[Stored records]

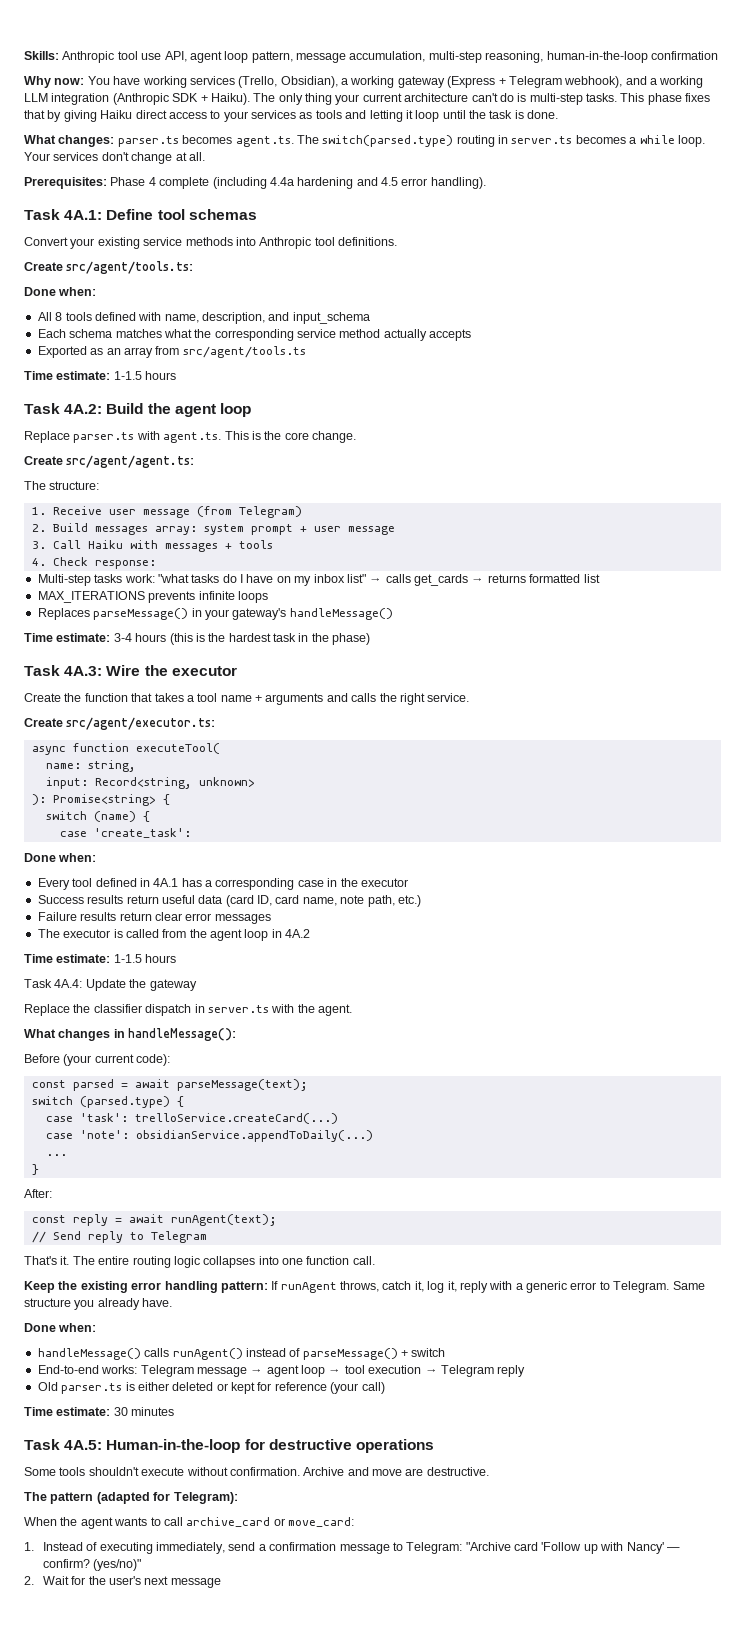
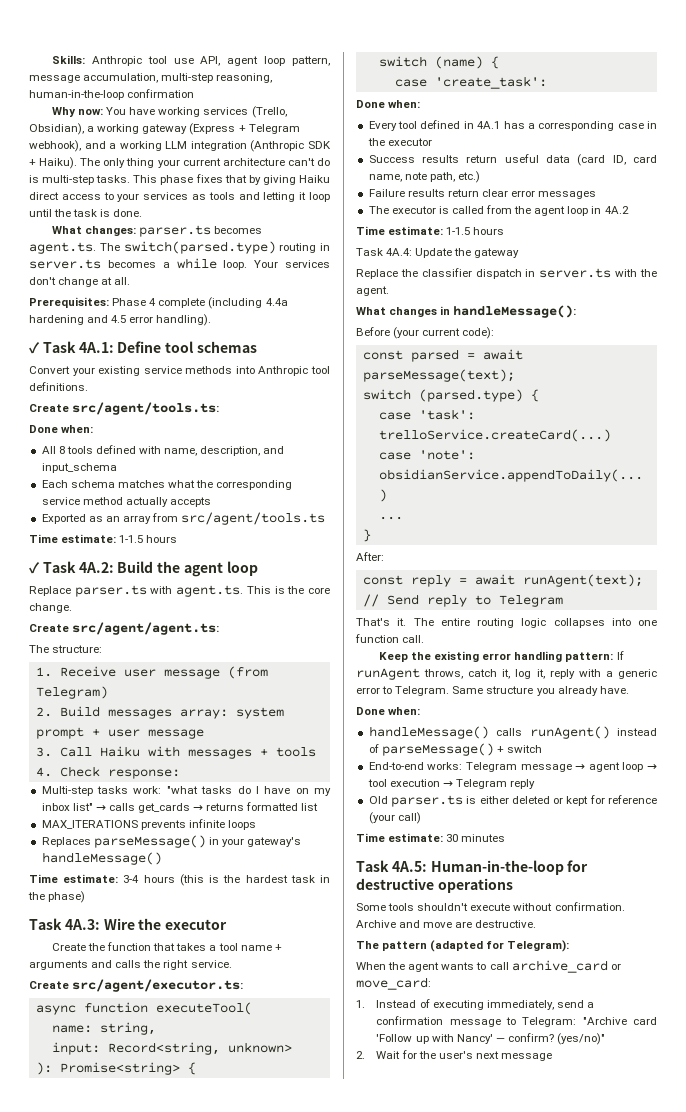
- Task 4A.1: Define tool schemas
+ ✓ Task 4A.1: Define tool schemas
- Task 4A.2: Build the agent loop
+ ✓ Task 4A.2: Build the agent loop

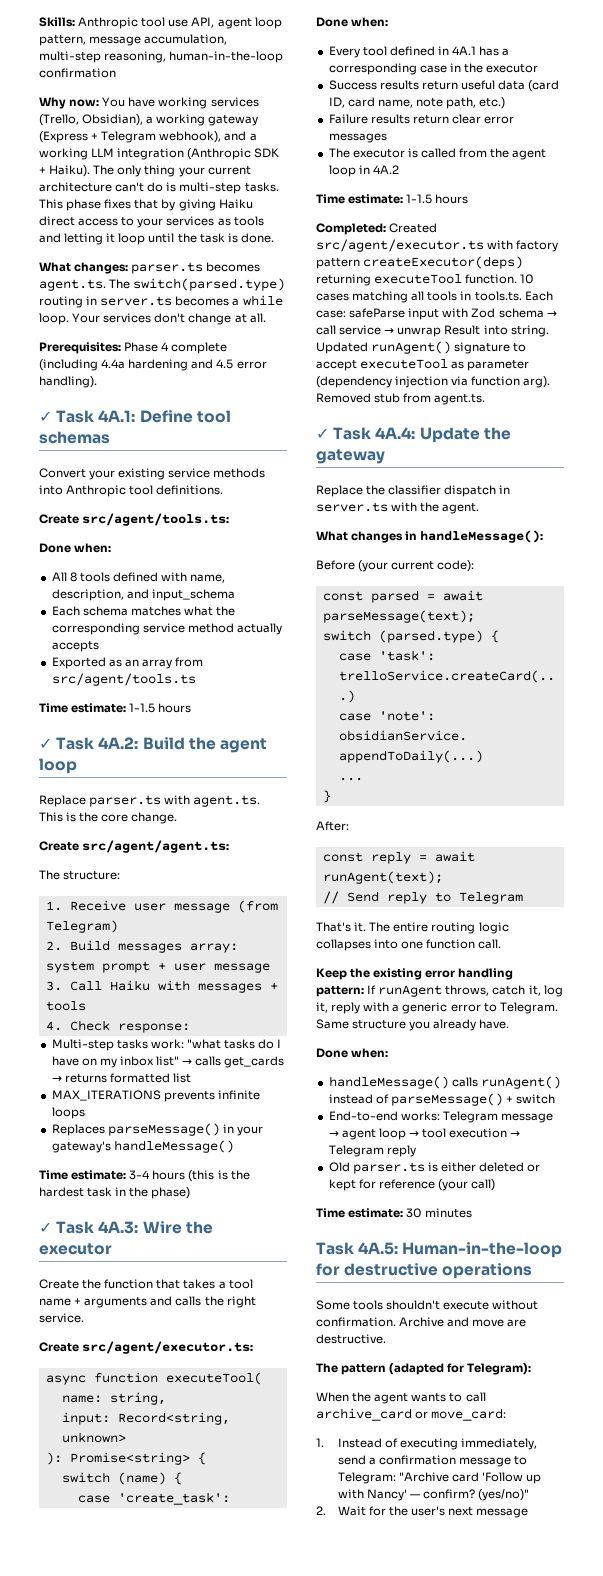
- Task 4A.3: Wire the executor
+ ✓ Task 4A.3: Wire the executor
- Task 4A.4: Update the gateway
+ Completed: Created src/agent/executor.ts with factory pattern createExecutor(deps) returning executeTool function. 10 cases matching all tools in tools.ts. Each case: safeParse input with Zod schema → call service → unwrap Result into string. Updated runAgent() signature to accept executeTool as parameter (dependency injection via function arg). Removed stub from agent.ts.
+ ✓ Task 4A.4: Update the gateway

# WHAT THE TASK REQUIRES
The string "Build" may appear in the entries. Say how many lines contain it, as a bare number.

# EXERCISE RESPONSE
2